Records to process.
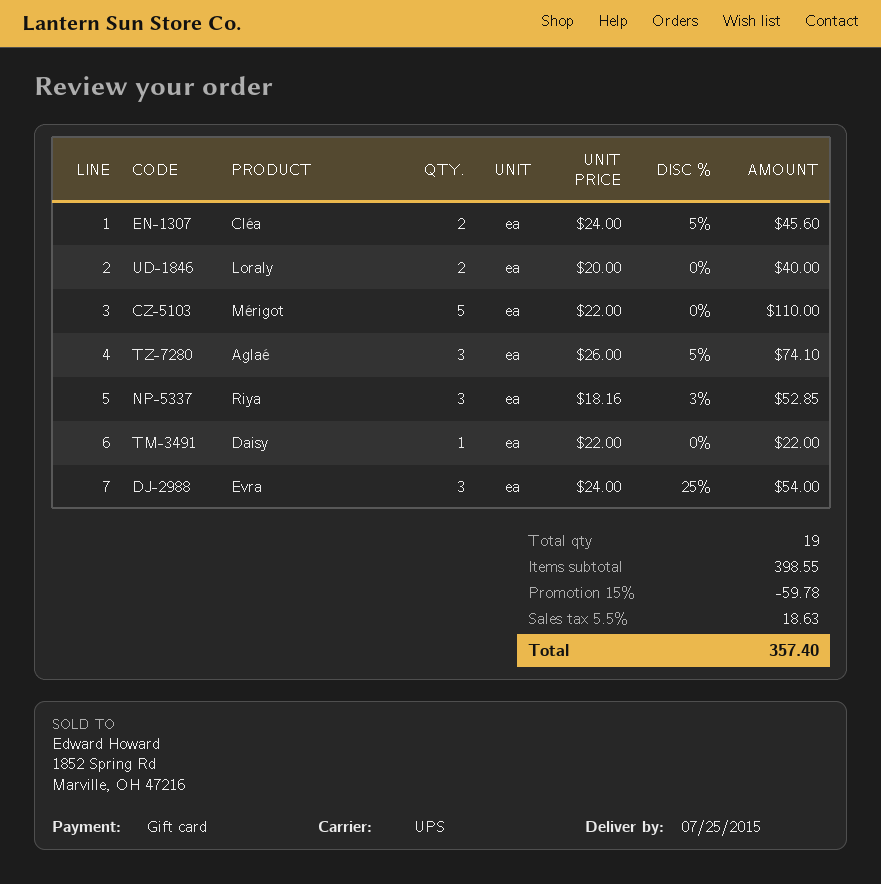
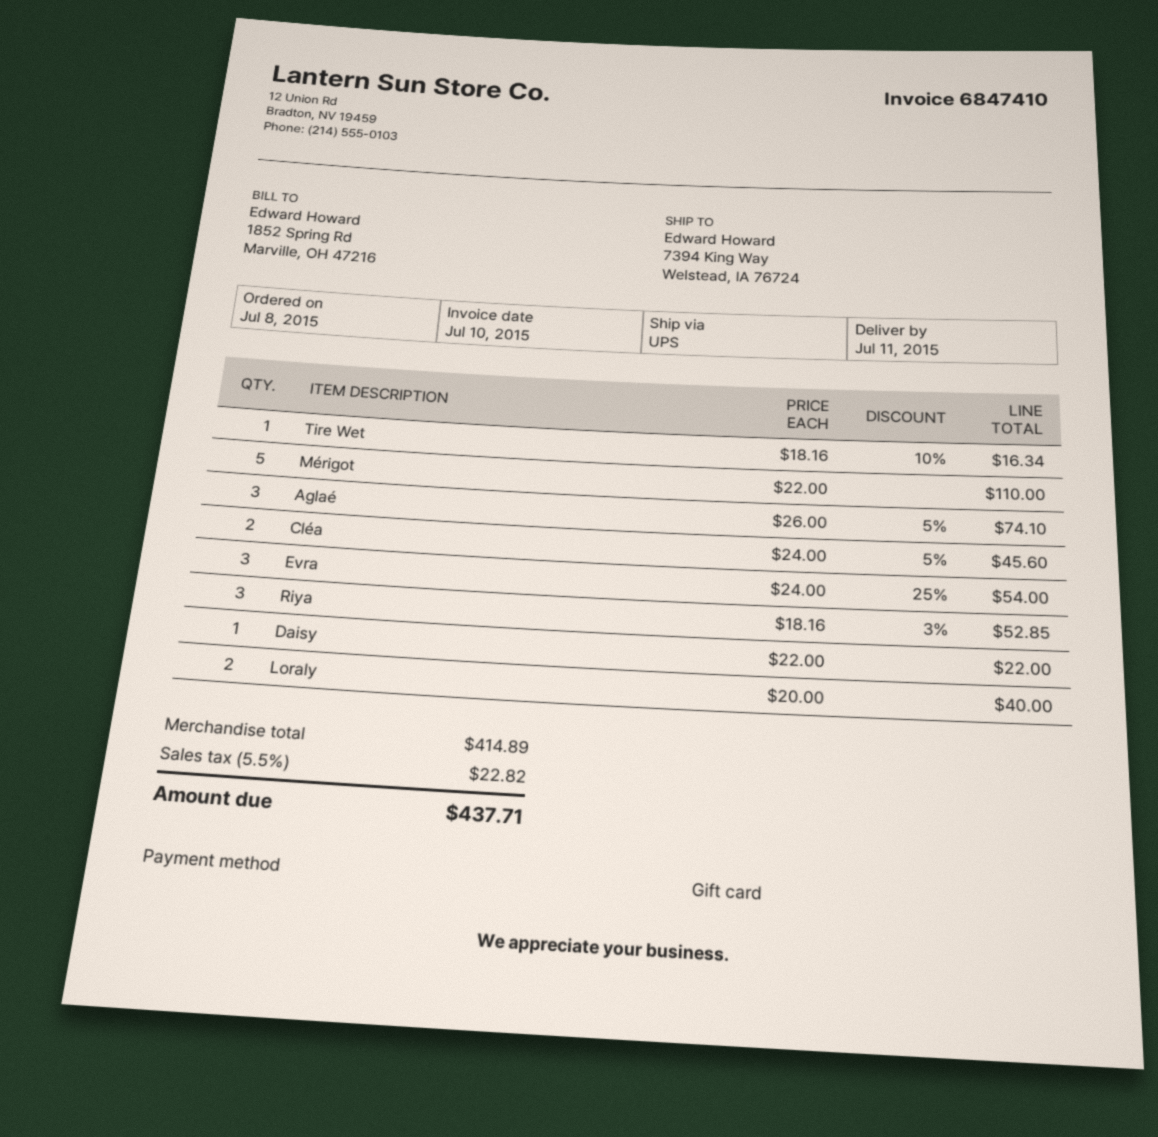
delivery date: 2015-07-25 -> 2015-07-11
Tire Wet: none -> 1 x 18.16 - 10% = 16.34
subtotal: 398.55 -> 414.89
discount: 15% = 59.78 -> none
tax: 5.5% = 18.63 -> 5.5% = 22.82
total: 357.40 -> 437.71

Task requirements.
Retype all the records shown above, character for character. Omit every picture.

Problem solution.
delivery date: 2015-07-25 -> 2015-07-11
Tire Wet: none -> 1 x 18.16 - 10% = 16.34
subtotal: 398.55 -> 414.89
discount: 15% = 59.78 -> none
tax: 5.5% = 18.63 -> 5.5% = 22.82
total: 357.40 -> 437.71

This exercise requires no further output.